Following the September 11 attacks in 2001, police closed the gates to the State House lawn, cutting off public access to several of the statues, including Mann, Anne Hutchinson, John F. Kennedy, Henry Cabot Lodge and Daniel Webster. These statues are still visible at a distance from the Beacon Street sidewalk, through a fence. Only the equestrian statue of Joseph Hooker and the statue of Mary Dyer remained open to close public inspection, as they are located in the pedestrian plaza of the building's main public entrance.

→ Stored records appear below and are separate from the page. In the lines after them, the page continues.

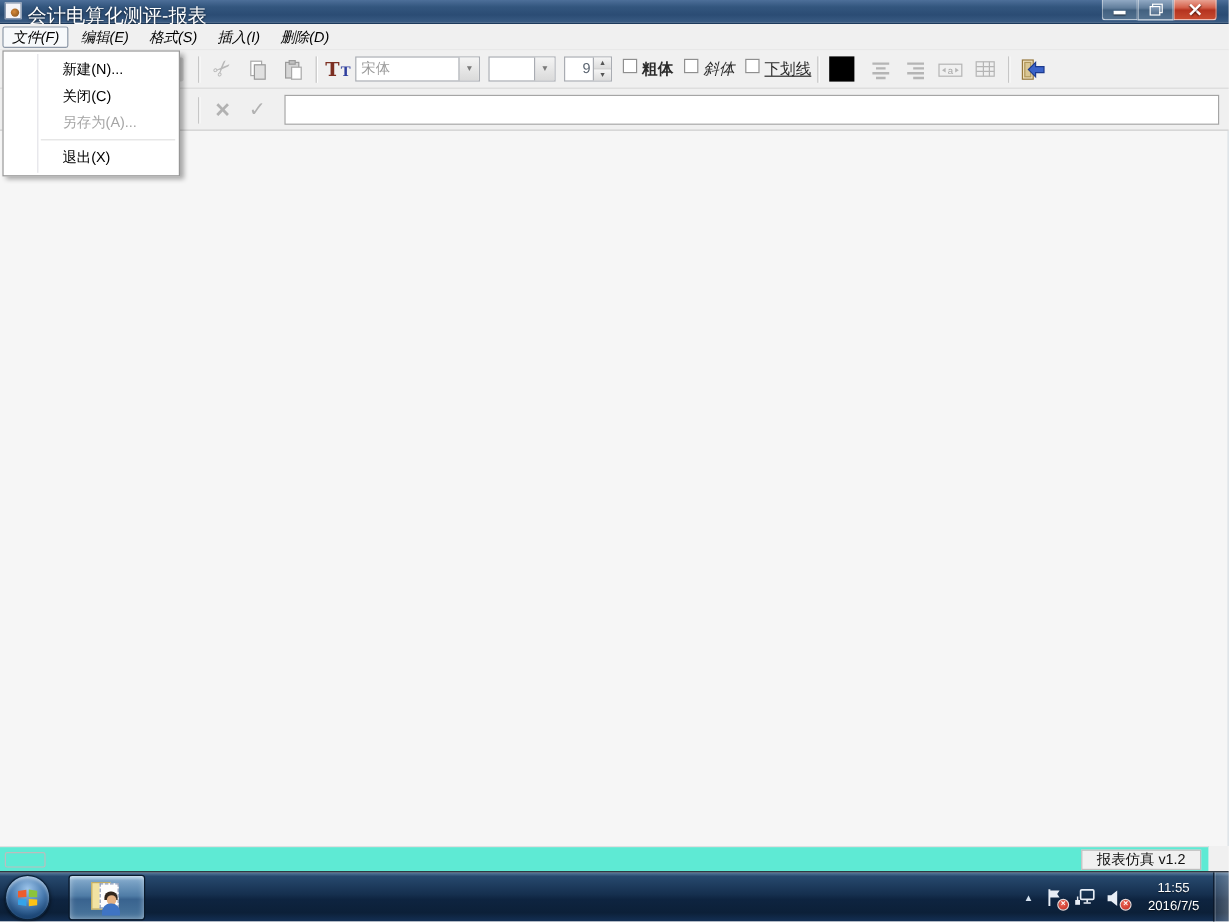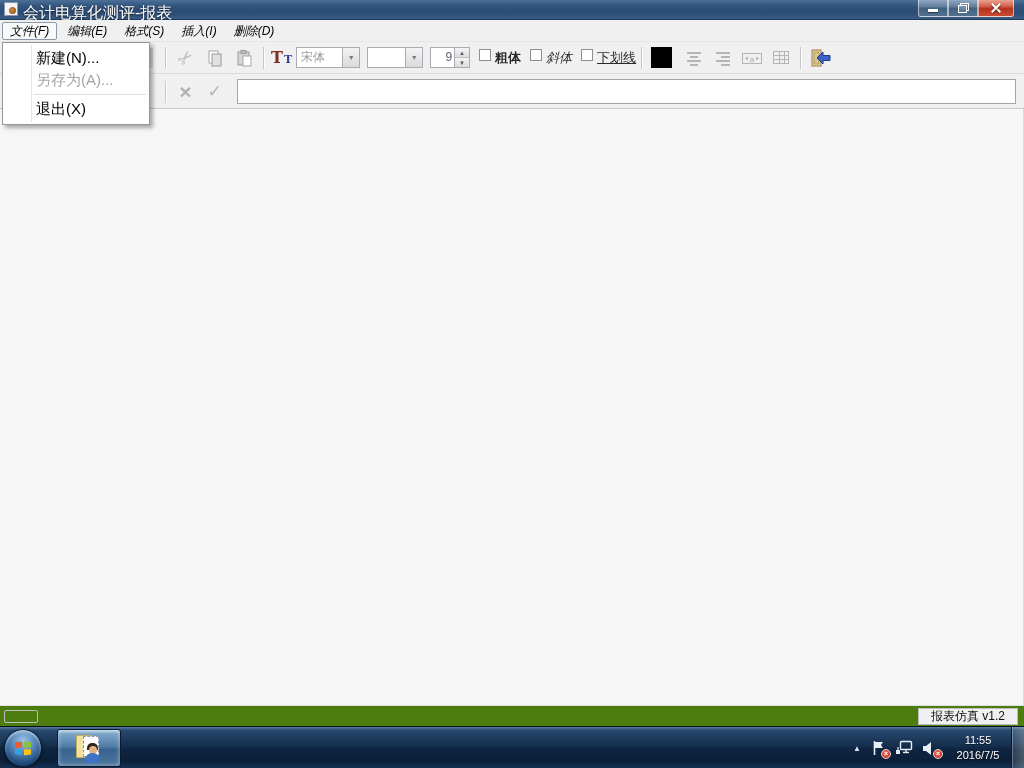--- a/index.html
+++ b/index.html
@@ -50,21 +50,21 @@
   .tb-btn { width:27px; height:25px; display:flex; align-items:center; justify-content:center; margin:0 1px; flex:0 0 auto; }
   .ico-cut { font-size:18px; color:#b9b9b9; transform:rotate(-45deg); }
   .tr-icon { display:flex; align-items:flex-end; margin:0 4px 0 2px; flex:0 0 auto; }
   .tr-icon .t1 { font-family:"DejaVu Serif","Liberation Serif",serif; font-weight:bold; font-size:16px; color:#7c2f22; line-height:16px; }
   .tr-icon .t2 { font-family:"DejaVu Serif","Liberation Serif",serif; font-weight:bold; font-size:11px; color:#2f3f9e; line-height:13px; margin-left:1px; }
   .combo { height:21px; background:#fff; border:1px solid #a9acb2; display:flex; align-items:center; flex:0 0 auto; }
   .combo .val { flex:1; padding-left:4px; font-size:12px; color:#9a9a9a; overflow:hidden; white-space:nowrap; }
   .combo .dd { width:17px; height:100%; border-left:1px solid #a9acb2;
     background:linear-gradient(180deg,#f4f4f4,#dadada); display:flex; align-items:center; justify-content:center;
     font-size:7px; color:#7a7a7a; }
-  .combo.font { width:64px; margin-right:7px; }
+  .combo.font { width:104px; margin-right:7px; }
   .combo.size { width:56px; margin-right:7px; }
   .spin { width:40px; height:21px; background:#fff; border:1px solid #a9acb2; display:flex; flex:0 0 auto; }
   .spin .val { flex:1; font-size:12px; color:#5a6470; text-align:right; line-height:19px; padding-right:2px; }
   .spin .btns { width:15px; display:flex; flex-direction:column; border-left:1px solid #a9acb2; }
   .spin .btns span { flex:1; background:linear-gradient(#f5f5f5,#dcdcdc); font-size:6px; color:#555;
     display:flex; align-items:center; justify-content:center; }
   .spin .btns span:first-child { border-bottom:1px solid #c0c0c0; }
   .chk { display:flex; align-items:flex-start; margin-left:9px; flex:0 0 auto; }
   .chk .box { width:12px; height:12px; background:#fff; border:1px solid #8f8f8f; }
   .chk .lbl { margin-left:4px; font-size:13px; color:#2b2b2b; white-space:nowrap; }
@@ -78,21 +78,21 @@
   .toolbar2 { position:absolute; top:75px; left:0; right:0; height:34px; background:#f0f0f0;
     border-bottom:1px solid #c9c9c9; display:flex; align-items:center; }
   .fx-cancel { font-size:21px; font-weight:bold; color:#b2b2b2; }
   .fx-ok { font-size:17px; font-weight:bold; color:#b2b2b2; }
   .fx-input { flex:1; height:25px; margin:0 8px 0 8px; border:1px solid #a5a5a5; background:#fff;
     font-size:12px; padding:0 5px; font-family:inherit; }
 
   
   .workarea { position:absolute; top:109px; left:0; width:1024px; height:596px; background:#f6f6f6;
     border-right:1px solid #d4dbe2; }
-  .statusbar { position:absolute; top:705px; left:0; right:0; height:21px; background:#4d7c0f;
+  .statusbar { position:absolute; top:705px; left:0; right:17px; height:21px; background:#5eead4;
     border-top:1px solid #e0e0e0; }
   .st-left { position:absolute; left:4px; top:4px; width:34px; height:13px;
     border:1px solid #bdbdbd; border-radius:2px; }
   .st-right { position:absolute; right:6px; top:2px; width:100px; height:17px; border:1px solid #bdbdbd;
     font-size:12px; color:#111; text-align:center; line-height:15px; background:#f0f0f0; white-space:nowrap; }
 
   
   .taskbar { position:absolute; top:726px; left:0; right:0; height:42px;
     background:linear-gradient(180deg,#5a7c9f 0%,#27496e 8%,#152f4e 45%,#0e2440 55%,#0c2038 82%,#143055 100%);
     border-top:1px solid #060f1c; }
@@ -120,21 +120,21 @@
     text-shadow:0 1px 1px rgba(0,0,0,.6); }
   .showdesk { position:absolute; right:0; top:0; width:13px; height:42px;
     background:linear-gradient(90deg, rgba(255,255,255,.12), rgba(255,255,255,.26));
     border-left:1px solid #0a1729; box-shadow:inset 1px 0 0 rgba(255,255,255,.3); }
 
   
   .filemenu { position:absolute; left:2px; top:42px; width:148px; background:#fff;
     border:1px solid #979797; box-shadow:3px 3px 4px rgba(0,0,0,.32); padding:4px 1px; z-index:50; }
   .filemenu .gutter { position:absolute; left:28px; top:2px; bottom:2px; width:1px;
     background:#e3e3e8; box-shadow:1px 0 0 #fff; }
-  .fm-item { height:22px; line-height:22px; padding-left:32px; font-size:15px; color:#000; white-space:nowrap; }
+  .fm-item { height:22px; line-height:22px; padding-left:48px; font-size:12px; color:#000; white-space:nowrap; }
   .fm-item.disabled { color:#a5a5a5; }
   .fm-sep { height:1px; background:#e0e0e0; box-shadow:0 1px 0 #fff; margin:3px 2px 3px 30px; }
 </style>
 </head>
 <body>
 
 <div class="screen">
 
   <div class="titlebar">
     <span class="app-ico"></span>
@@ -326,18 +326,19 @@
         <div>11:55</div>
         <div>2016/7/5</div>
       </div>
     </div>
     <span class="showdesk"></span>
   </div>
 
   <div class="filemenu">
     <span class="gutter"></span>
     <div class="fm-item">新建(N)...</div>
+    <div class="fm-item">关闭(C)</div>
     <div class="fm-item disabled">另存为(A)...</div>
     <div class="fm-sep"></div>
     <div class="fm-item">退出(X)</div>
   </div>
 
 </div>
 
 </body></html>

"I understand why the gates are shut, and I'm not going to question any security measures," criticized Susan Greendyke Lachevre, art collections manager for the Massachusetts Art Commission at the State House, in The Boston Globe in 2006. "But the monuments were made for the public. It is a shame that the public can't get any closer to them."

Public access to the Kennedy statue was restored in 2015 by allowing State House visitors, after clearing the security checkpoint, to exit the building at a nearby door staffed by security officers. This access is limited to weekdays during business hours in spring and summer. Visitors are still not allowed full access to the State House lawn and the other statues.